Cigar factories inspire playwrights
It’s a play about a lector -- a man who reads to the workers of a Cuban American cigar factory in Tampa, Fla., in the early 1930s.
Is it “Anna in the Tropics,” the play that won the Pulitzer Prize last year and went on to productions at South Coast Repertory and on Broadway?
Wrong. “Anna” is set in 1929, not the early ‘30s.
No, this play is called “Cuban Bread,” and it fits the above description in every other detail -- as does “Anna.”
Denis Calandra, who wrote “Cuban Bread” and saw a workshop production of it mounted in 1988 at the University of South Florida campus where he teaches theater, isn’t alleging plagiarism or anything improper on the part of “Anna” author Nilo Cruz or anyone else. He has never met Cruz, nor has he seen or read “Anna.”
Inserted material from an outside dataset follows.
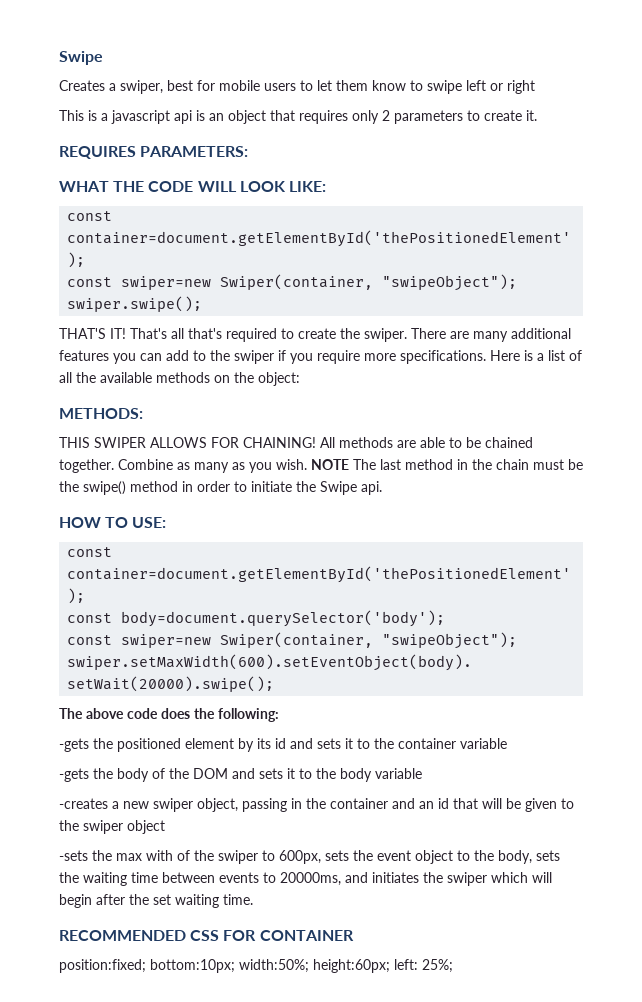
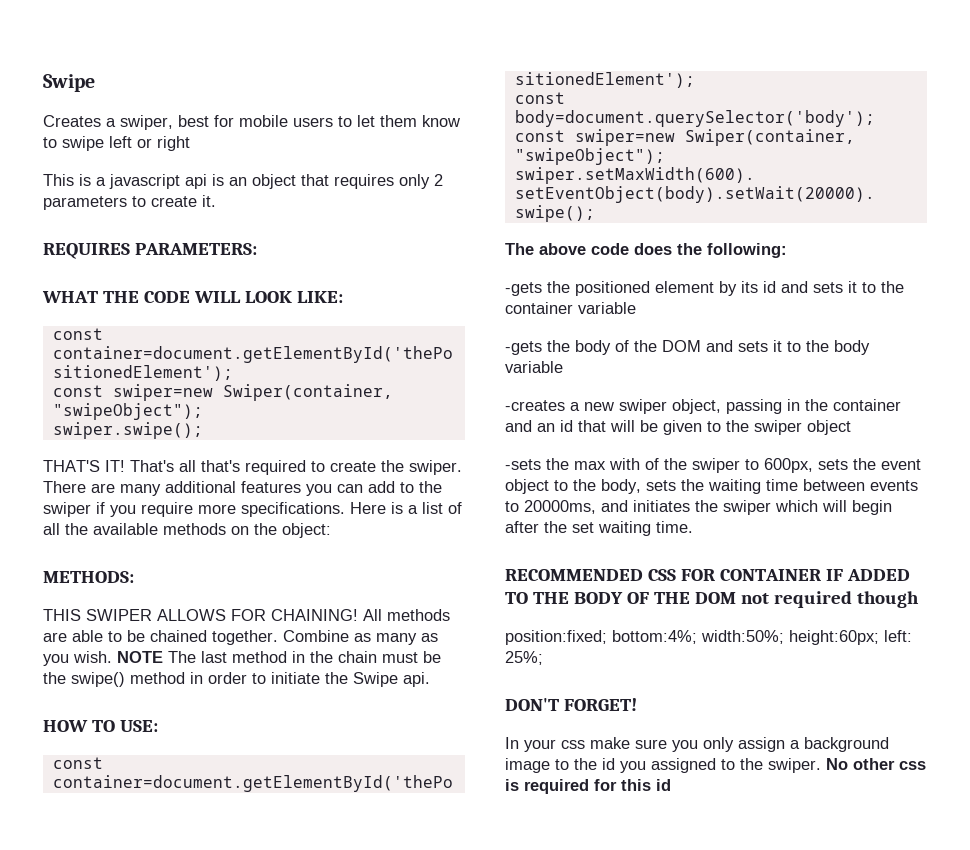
(354, 935) none -> [825,569,910,581] [505,591,919,608] IF ADDED TO THE BODY OF THE DOM not required though
[150,959,235,973] bottom:10px; -> [612,630,697,644] bottom:4%;
(453, 966) none -> [505,698,637,711] [505,737,889,752] [505,758,926,773] [505,779,671,794] // DON'T FORGET! // In your css make sure you only assign a background image to the id you assigned to the swiper. No other css is required for this id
“You can’t copyright ideas,” he says.
For his part, Cruz said Wednesday that he had never heard of “Cuban Bread” or of Calandra.
Soon after the 1988 workshop, the Odyssey Theatre in L.A. was among the playhouses to which Calandra sent a copy of the script. Jan Lewis, then the Odyssey’s literary manager, remembers reading the play and thinking it was very good. She can’t recall why it didn’t make it to the Odyssey stage. But she says that when she heard about “Anna,” she immediately thought of “Cuban Bread.”
There are many differences between the plays. “Cuban Bread” has a larger cast and is more politically oriented than “Anna.” The lector in “Cuban Bread” is reading “Don Quixote,” not “Anna Karenina.”
Still, the similarities are striking enough that when Calandra heard about “Anna,” he says, he “felt like the guy who went to the publisher with a white whale story a week after ‘Moby-Dick’ came out.”
However, he says, “after a couple days of bitterness, I thought it might end up as a good thing” -- perhaps “Anna” will inspire playgoers to want to hear more about the lectors in Tampa cigar factories seven decades ago. Calandra hopes “Cuban Bread” will finally receive a full production in Tampa in 2005.